Internal validity threats, which concern external factors that might affect the dependent variables, may be due to individual factors, such as familiarity with the domain, the degree of commitment by the subjects, and the training level the subjects underwent. These effects are mitigated by our experiment design. It is unlikely that the subjects were already familiar with the two chosen domains (although they were familiar with the notion of agile development, they were not taught the planning poker procedure). The random assignment that was adopted should eliminate various kinds of external factors. Although the experiment was done on a voluntary basis, the subjects were told that they would earn bonus points based on their performance, and thus we increased the motivation and commitment of the subjects, which could have led them to increase the time on task. Eventually, all subjects received the entire bonus points based on their participation (this was approved by the ethics committee).

Conclusion validity concerns the relationship between the treatment (the notation) and the outcome. We followed the various assumptions of the statistical tests (such as normal distribution of the data and data independence) when analyzing the results. In addition, we used a predefined solution, which was established before the experiment, for grading the subjects’ answers; thus, only limited human judgment was required. In addition, as we allow flexibility with respect to the gold standard, it might be that further subjectivity was involved. Another matter the requires attention is that an alternative gold standard could be presented. To mitigate that threat, we discussed the used gold standard among the research team.
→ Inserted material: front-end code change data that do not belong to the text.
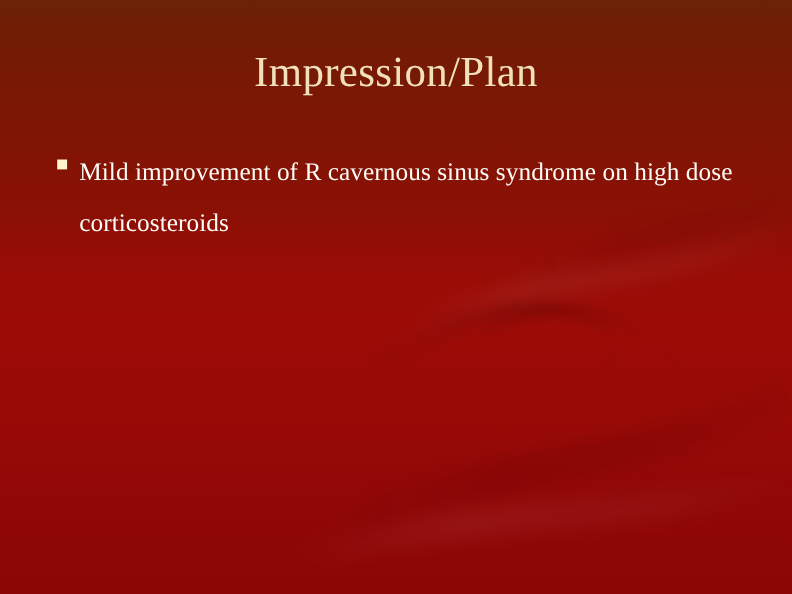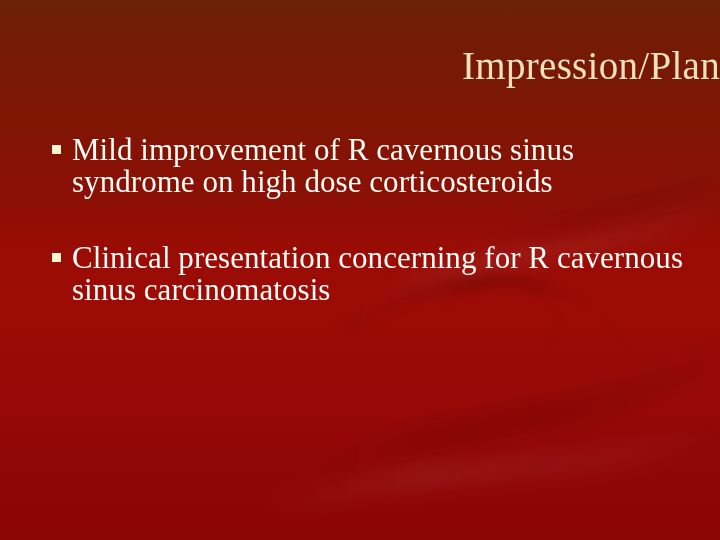--- a/index.html
+++ b/index.html
@@ -45,21 +45,21 @@
     height: 540px;
     display: block;
   }
 
   
   .title {
     position: absolute;
     left: 0;
     top: 44px;
     width: 720px;
-    text-align: right;
+    text-align: center;
     color: #f0e0bc;
     font-size: 39px;
     line-height: 44px;
     letter-spacing: 0.3px;
     white-space: nowrap;
   }
 
   
   .body {
     position: absolute;
@@ -79,22 +79,22 @@
     position: absolute;
     left: 0;
     top: 11px;
     width: 9px;
     height: 9px;
     background: #fbf6cd;
   }
 
   .bullet-text {
     color: #fdfcf7;
-    font-size: 31px;
-    line-height: 32px;
+    font-size: 23px;
+    line-height: 46px;
     letter-spacing: 0.05px;
   }
 </style>
 </head>
 <body>
 
 <div id="slide">
 
   <div class="ribbons">
     <svg viewBox="0 0 720 540" preserveAspectRatio="none" aria-hidden="true">
@@ -140,21 +140,17 @@
 
   <div class="title">Impression/Plan</div>
 
   <div class="body">
 
     <div class="bullet-row">
       <span class="bullet-marker"></span>
       <span class="bullet-text">Mild improvement of R cavernous sinus syndrome on high dose corticosteroids</span>
     </div>
 
-    <div class="bullet-row">
-      <span class="bullet-marker"></span>
-      <span class="bullet-text">Clinical presentation concerning for R cavernous sinus carcinomatosis</span>
-    </div>
 
 
   </div>
 
 </div>
 
 </body></html>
External validity concerns the generalizability of the results. The main threats are the choice of subjects and the use of simple experimental tasks. The subjects were undergraduate students with little experience in software engineering, in general, and in modeling in particular. Kitchenham et al. argue that using students as subjects instead of software engineers is not a major issue as long as the research questions are not specifically focused on experts [17]. Our main research question studies a task (the derivation of conceptual models) that is part of the educational path of students, and we, therefore, consider the students as an appropriate proxy. Nevertheless, experiments with experienced developers should be conducted to test our assumption. In addition, the presentation of the guidelines may have affected the results (for example, presenting the guidelines as a list and not as a table, maybe also with different examples). Generalization should be taken with care, as our cases are small and might differ from specifications in industry settings.

8 Summary

We provided initial evidence on the effect of providing guidelines for deriving conceptual models from (user story) requirements. This is an important task in information systems development, and we expect the task’s importance to grow with the increasing interest in low-code development platforms that embrace the model-driven development of information systems.
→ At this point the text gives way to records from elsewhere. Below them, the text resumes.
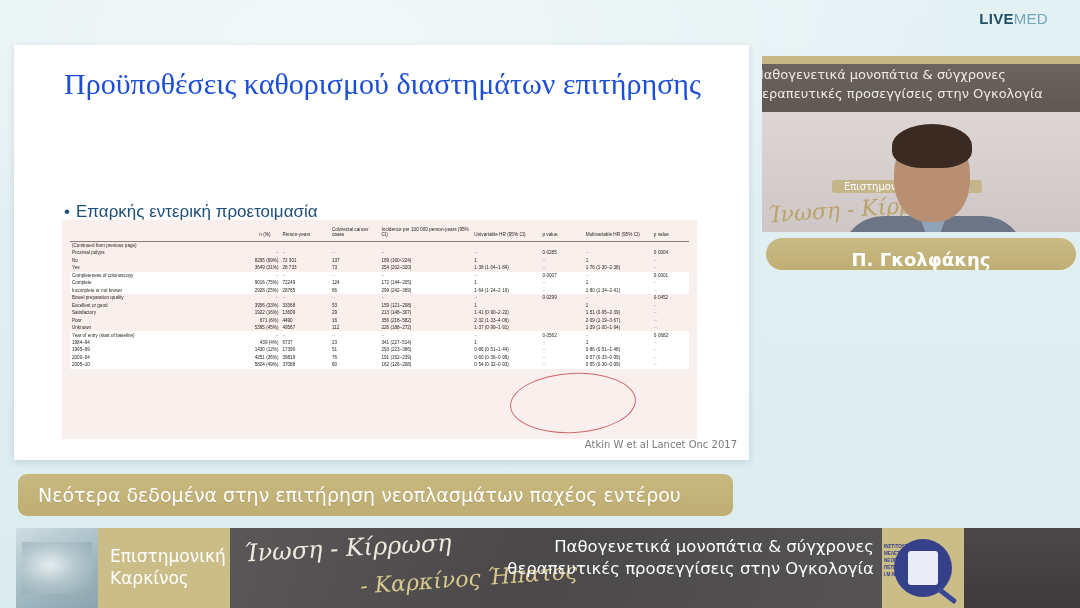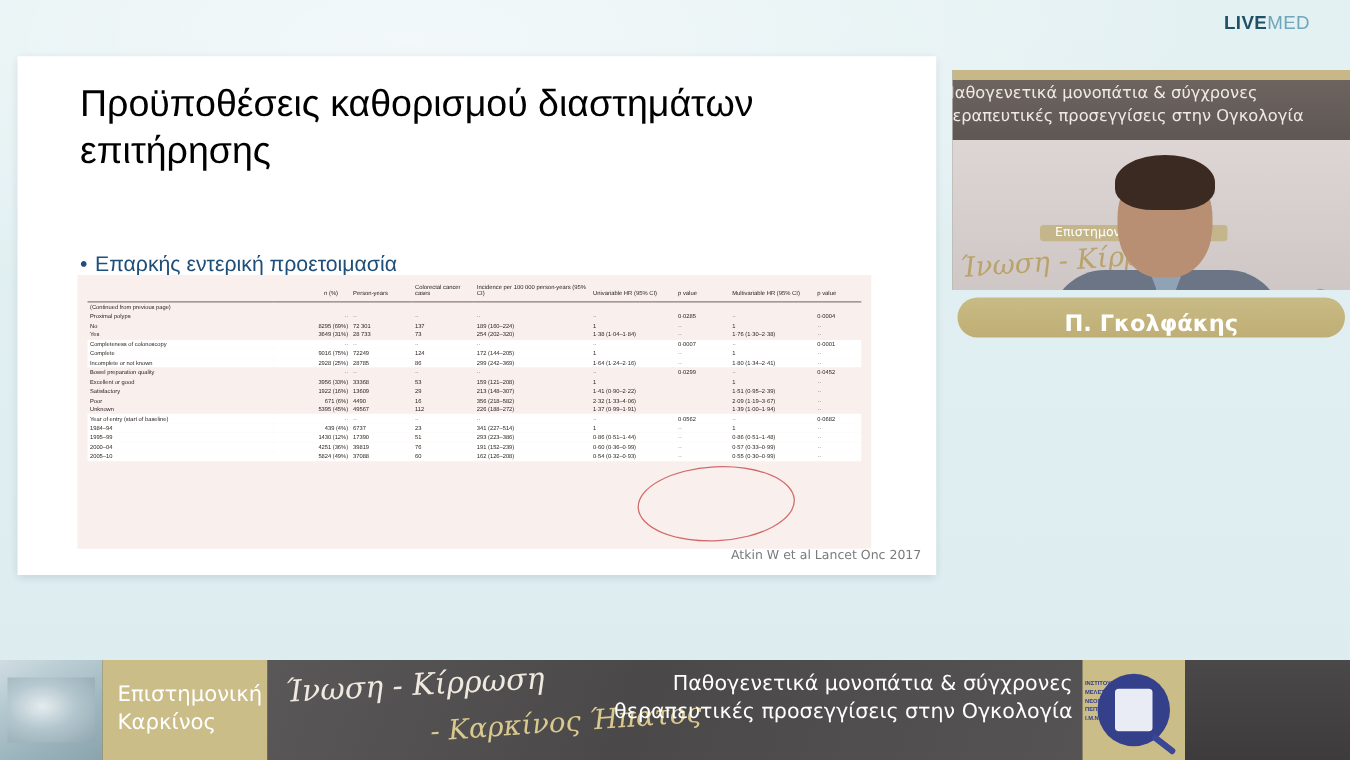--- a/index.html
+++ b/index.html
@@ -15,22 +15,22 @@
      background:radial-gradient(ellipse at 30% 10%, rgba(255,255,255,.55), rgba(255,255,255,0) 60%);}
   
   #livemed{position:absolute;right:32px;top:10px;font-size:15px;letter-spacing:.3px;
      font-weight:700;}
   #livemed .a{color:#1f5166;}
   #livemed .b{color:#6fa6bb;font-weight:400;}
   
   #slide{position:absolute;left:14px;top:45px;width:735px;height:415px;background:#ffffff;
      box-shadow:0 2px 7px rgba(0,40,60,.13);}
   #slide-title{position:absolute;left:50px;top:20px;width:640px;
-     color:#000000;font-size:30px;line-height:1.24;font-weight:400;
-     font-family:Liberation Sans, sans-serif;}
+     color:#1d4ed8;font-size:30px;line-height:1.24;font-weight:400;
+     font-family:Liberation Serif, serif;}
   .bullet1{position:absolute;left:50px;top:157px;color:#1f4e79;font-size:17px;
      font-family:Liberation Sans, sans-serif;}
   .bullet1 .dot{display:inline-block;width:12px;}
   .bullet2{position:absolute;left:92px;top:186px;color:#1f4e79;font-size:14px;
      font-family:"DejaVu Sans",sans-serif;}
   .bullet2 .dot{display:inline-block;width:12px;}
   
   #table-wrap{position:absolute;left:48px;top:175px;width:635px;height:219px;
      background:#f9efed;padding:6px 8px 4px 8px;box-sizing:border-box;}
   table.lancet{border-collapse:collapse;width:100%;font-size:4.6px;color:#2b2320;
@@ -86,21 +86,21 @@
      background:#b9c6d4;clip-path:polygon(40% 0,60% 0,78% 100%,22% 100%);}
   #spk-tiecol{position:absolute;left:158px;top:106px;width:26px;height:34px;
      background:#8fa2b6;clip-path:polygon(0 0,100% 0,50% 100%);}
   
   #nameplate{position:absolute;left:766px;top:238px;width:310px;height:32px;
      background:linear-gradient(180deg,#c9bb86,#bfae74);border-radius:16px;
      display:flex;align-items:flex-end;justify-content:center;}
   #nameplate span{color:#ffffff;font-size:18px;font-weight:700;
      font-family:"DejaVu Sans",sans-serif;}
   
-  #footer{position:absolute;left:0;bottom:0;width:872px;height:80px;
+  #footer{position:absolute;left:16px;bottom:0;width:872px;height:80px;
      background:linear-gradient(180deg,#4e4e4e,#3f3f3f);}
   #f-img{position:absolute;left:0;top:0;width:82px;height:80px;
      background:linear-gradient(150deg,#cfdde2,#9fb7c0 60%,#8ba3ad);}
   #f-img:after{content:"";position:absolute;left:6px;top:14px;width:70px;height:52px;
      background:radial-gradient(ellipse at 40% 45%, #eef4f6 0%, #b6c8cf 45%, #8ea6b0 100%);
      opacity:.85;}
   #f-gold{position:absolute;left:82px;top:0;width:132px;height:80px;background:#cbbd88;
      display:flex;align-items:center;}
   #f-gold .t{color:#ffffff;font-size:17px;line-height:1.28;padding-left:12px;
      font-family:"DejaVu Sans",sans-serif;}
@@ -341,20 +341,23 @@
               <td class="numc">··</td>
             </tr>
           </tbody>
       </table>
     </div>
 
     <div id="ellipse"></div>
     <div id="citation">Atkin W et al Lancet Onc 2017</div>
   </div>
 
+  <div id="caption">
+    <span>Νεότερα δεδομένα στην επιτήρηση νεοπλασμάτων παχέος εντέρου</span>
+  </div>
 
   <div id="video">
     <div id="vid-banner"></div>
     <div id="vid-dark">
       <div class="t">Παθογενετικά  μονοπάτια &amp; σύγχρονες</div>
       <div class="t">θεραπευτικές προσεγγίσεις στην Ογκολογία</div>
     </div>
     <div id="vid-wall">
       <div id="vid-pill">Επιστημονική Συνάντηση</div>
       <div id="vid-script">Ίνωση - Κίρρωση</div>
We conducted a controlled experiment with 77 undergraduate students as part of a third-year course. The results indicate that the provision of example-based guidelines may increase validity and completeness in the case of non-trivial specifications, although the subjects were rather neutral on the perceived usefulness of the guidelines.

This work calls for further experimentation that analyzes the effect of domain complexity, involves experienced developers, considers other forms of guidelines (such as explicit rules, other examples), and offers comprehensive training before conducting the experiment. It would be important to investigate the use of refined user stories (e.g., via acceptance criteria) as a basis for the derivation process. Moreover, interactive approaches that combine the automated derivation of a model with human refinement should be considered (for example, see Saini et al. [29]). Finally, our research so far has relied on an assessment of a model against a gold standard; future research could consider alternative evaluation methods that measure the quality-in-use of the generated conceptual models.